I’ve had a now-dog-eared copy of the gazetteer in my library since shortly after University of North Carolina Press first published it in 1968. Compiled by long-time UNC professor and preeminent North Carolina historian William S. Powell, it was updated in 2010. It contains information on more than 20,000 places in the state.
And it just got even easier to use.
The complete gazetteer is online through the NCPedia at www.ncpedia.org. The NCPedia is itself a marvelous resource of which I was unaware until the press release arrived last weekend announcing that it had added the gazetteer.
It is, the press release said, a “free online encyclopedia (that) features thousands of articles and resources about North Carolina culture and history.” It’s managed by the State Library of North Carolina’s Government and Heritage Library, part of the state Department of Cultural Resources.

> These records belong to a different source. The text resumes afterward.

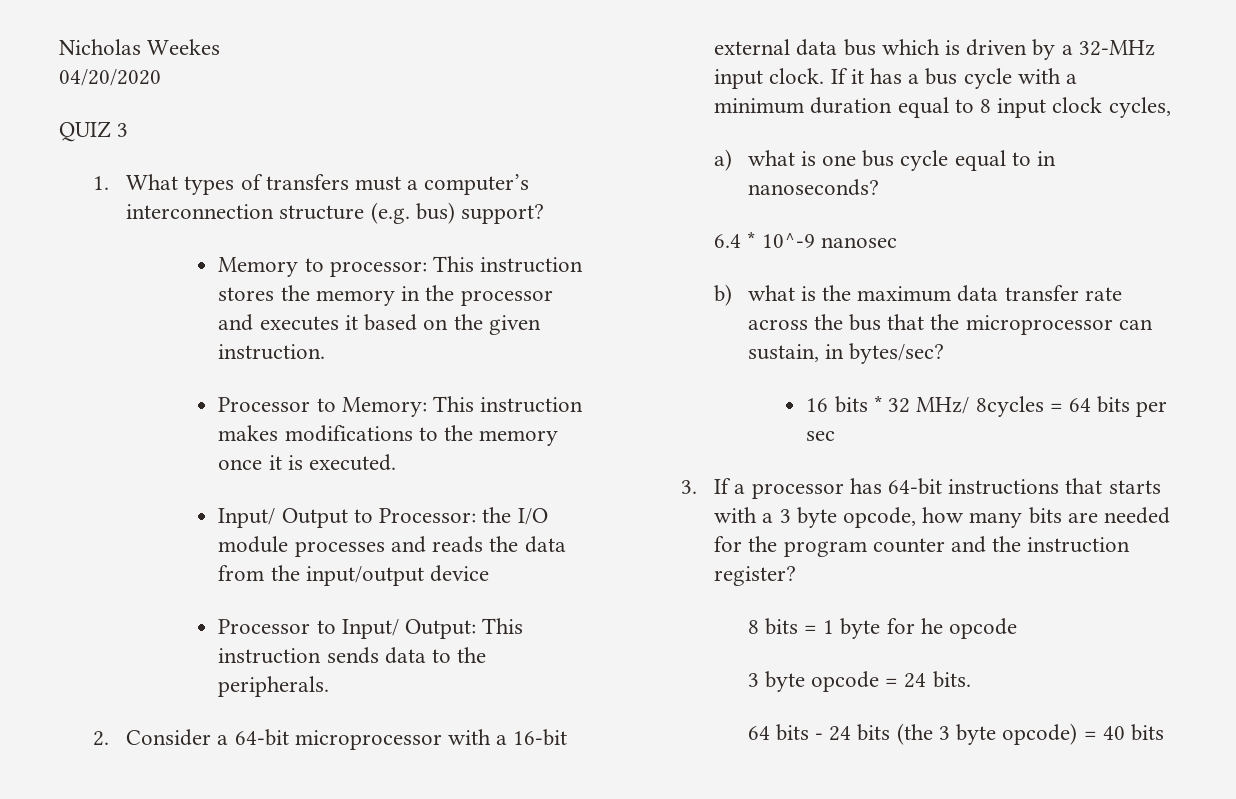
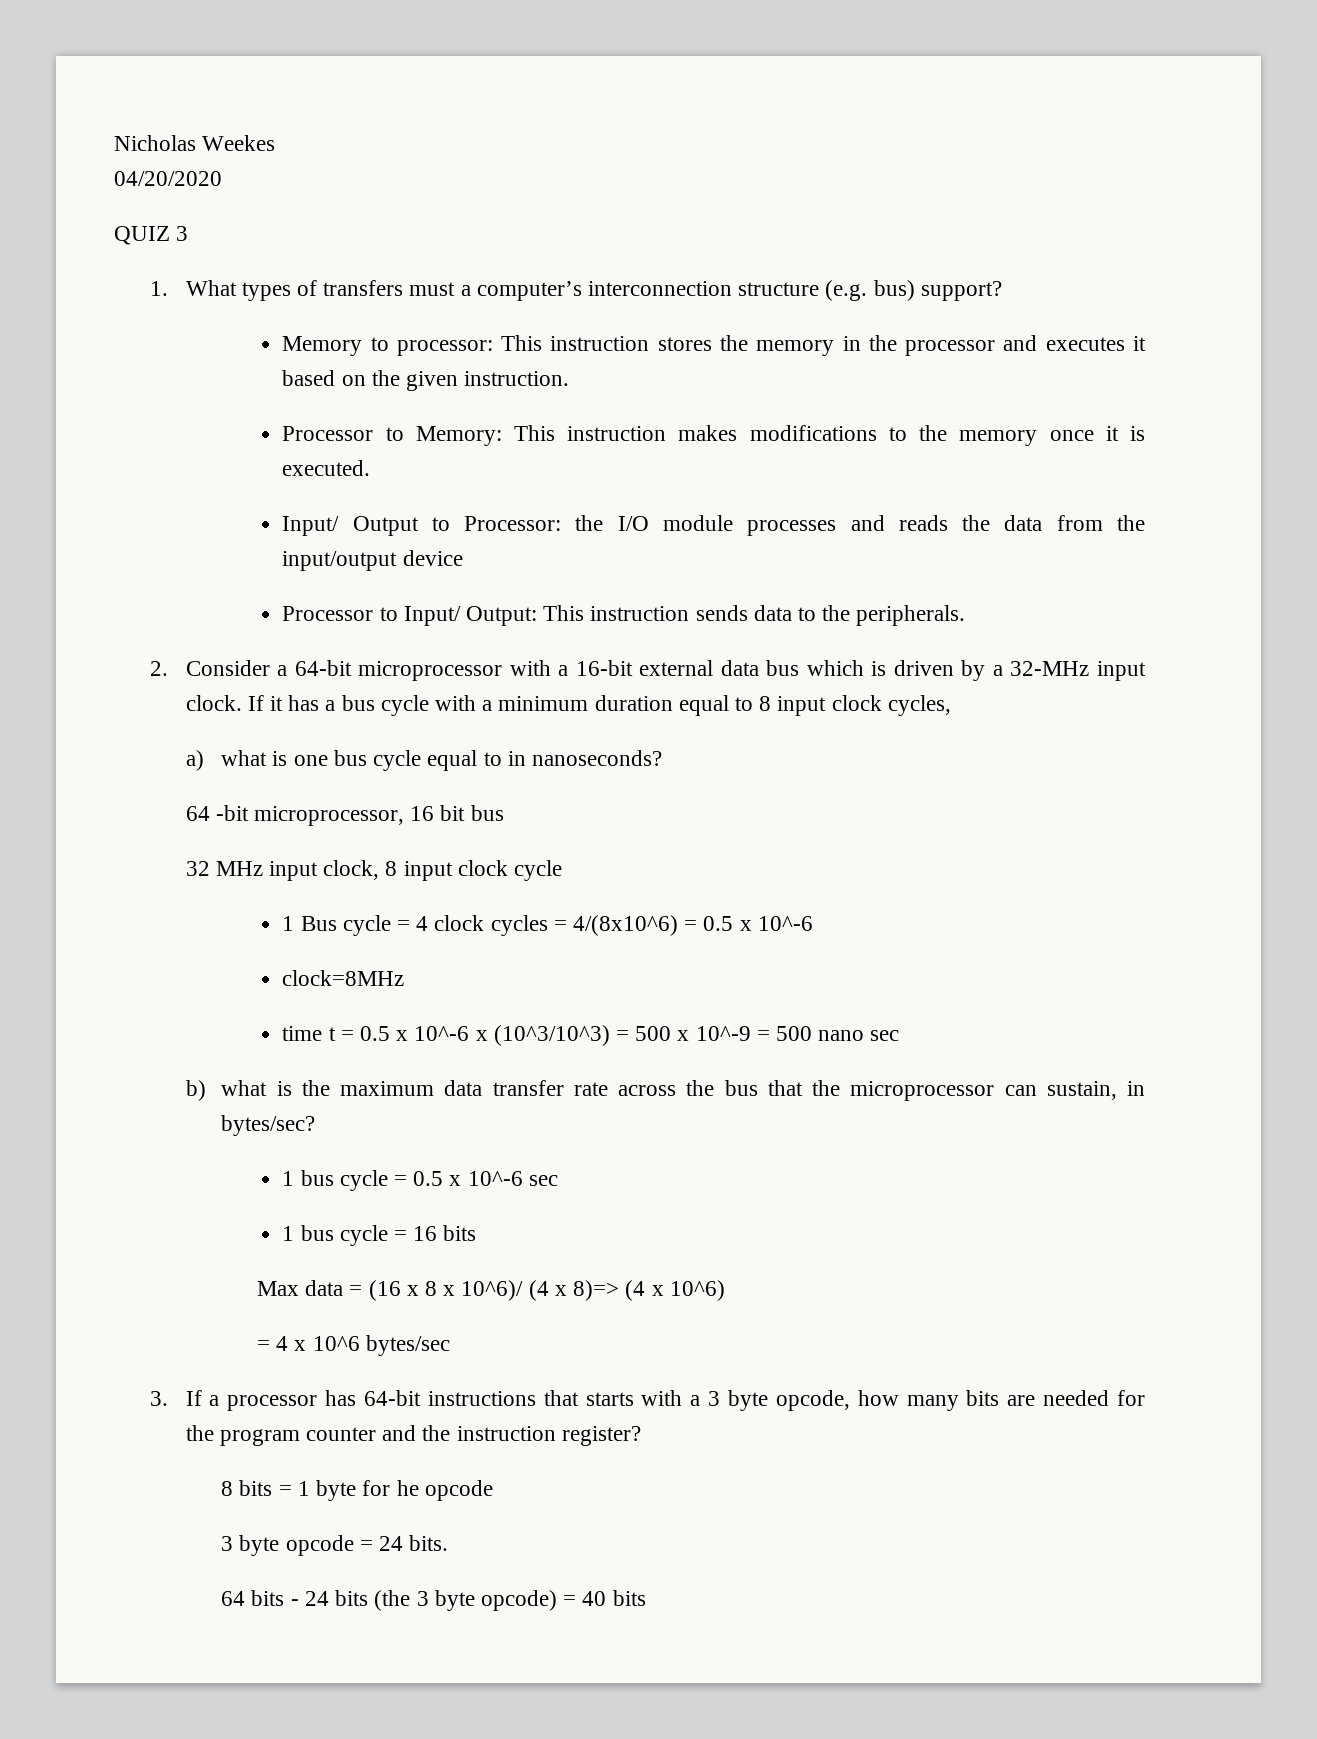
- 6.4 * 10^-9 nanosec
+ 64 -bit microprocessor, 16 bit bus
+ 32 MHz input clock, 8 input clock cycle
+ 1 Bus cycle = 4 clock cycles = 4/(8x10^6) = 0.5 x 10^-6
+ clock=8MHz
+ time t = 0.5 x 10^-6 x (10^3/10^3) = 500 x 10^-9 = 500 nano sec
- 16 bits * 32 MHz/ 8cycles = 64 bits per sec
+ 1 bus cycle = 0.5 x 10^-6 sec
+ 1 bus cycle = 16 bits
+ Max data = (16 x 8 x 10^6)/ (4 x 8)=> (4 x 10^6)
+ = 4 x 10^6 bytes/sec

Aside from the just-added gazetteer, resources bundled on the site include the “Encyclopedia of North Carolina,” – the complete text of which has been online since the end of 2012 – and the “Dictionary of North Carolina Biography.” The content of its six printed volumes are being added steadily and should be complete by the end of this year.
One of the latest entries to be uploaded is for Durham business leader Asa T. Spaulding, the long-time executive with N. C. Mutual Life Insurance Company who was its president for a decade before retiring in 1968.

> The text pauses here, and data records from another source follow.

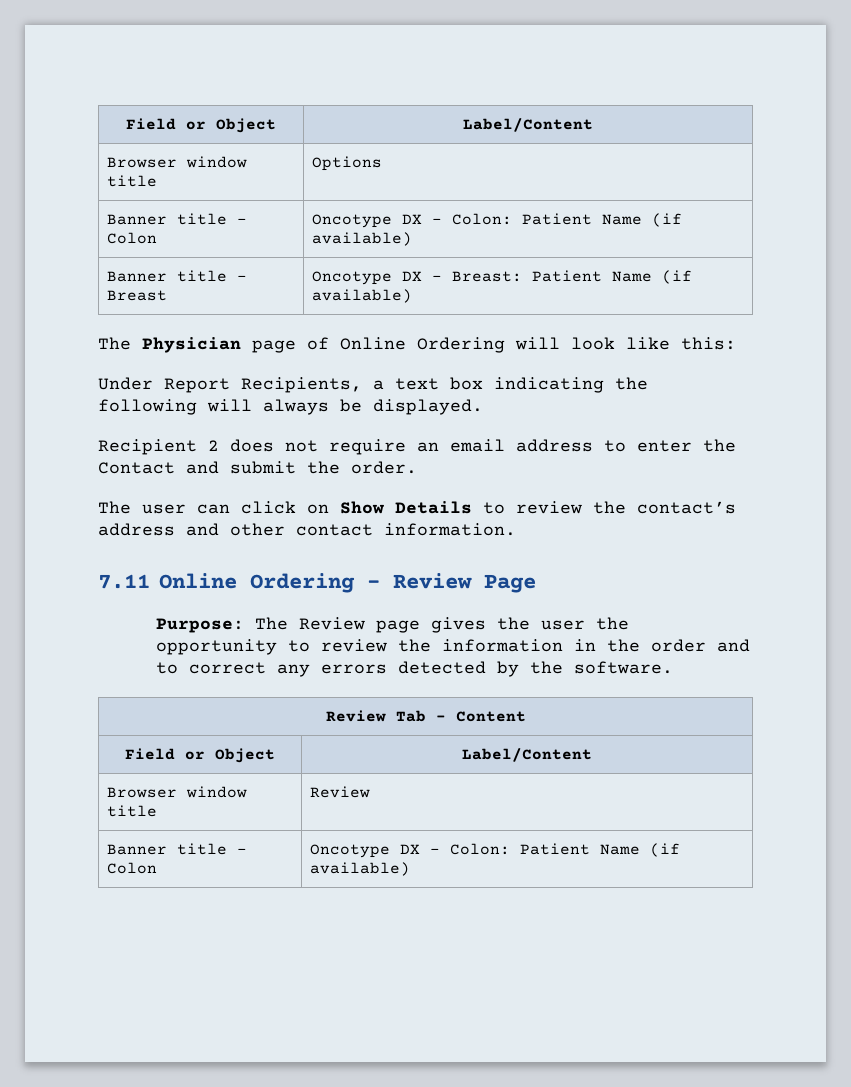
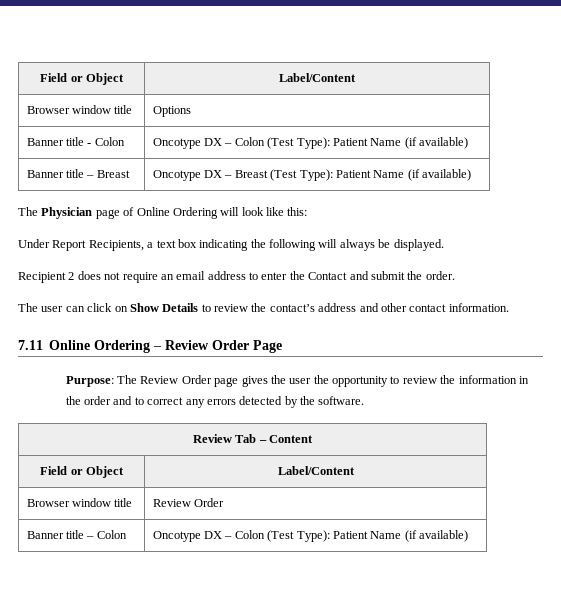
  Browser window title | Options
- Banner title - Colon | Oncotype DX – Colon: Patient Name (if available)
+ Banner title - Colon | Oncotype DX – Colon (Test Type): Patient Name (if available)
- Banner title – Breast | Oncotype DX – Breast: Patient Name (if available)
+ Banner title – Breast | Oncotype DX – Breast (Test Type): Patient Name (if available)
- 7.11 Online Ordering – Review Page
+ 7.11 Online Ordering – Review Order Page
- Purpose: The Review page gives the user the opportunity to review the information in the order and to correct any errors detected by the software.
+ Purpose: The Review Order page gives the user the opportunity to review the information in the order and to correct any errors detected by the software.
- Browser window title | Review
- Banner title – Colon | Oncotype DX – Colon: Patient Name (if available)
+ Browser window title | Review Order
+ Banner title – Colon | Oncotype DX – Colon (Test Type): Patient Name (if available)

The entire collection is easily searchable. For the randomly curious, it can be browsed in several different ways.
Curious to know who else from Durham joins Spaulding in the biography dictionary? You can search biographies by county – there are 44 entries for men and women who “were born, died, or made significant contributions” in Durham.
The encyclopedia – edited by Powell – goes deep below the usual pantheon of well-known Durhamites such as the Dukes, Julian Carr or George Watts Hill.
You can learn about Lillian Baker Griggs, who became Durham County’s librarian in 1911 and then, in 1930, became the first librarian of the new Woman’s College of Duke University until her retirement in 1949.
Or read about Alban Gregory Widgery, recruited from Cornell University in 1930 to chair the expanding philosophy department at then-nascent Duke University. “He was described as an incomparable teacher, fluent, provocative, and erudite,” according to his entry. “His role in helping to make Duke University a center of intellectual thought and research in a strategic period of its establishment and growth was acknowledged.”
In welcoming the “North Carolina Gazetteer” to the site, Mark Simpson-Vos, UNC Press’s editorial director, said “I know plenty of folks are going to spend hours like I have losing myself in the important, surprising, and sometimes quirky history of these places and their names.”
As should be obvious, I plead guilty to yielding to that temptation. I invite you to, too.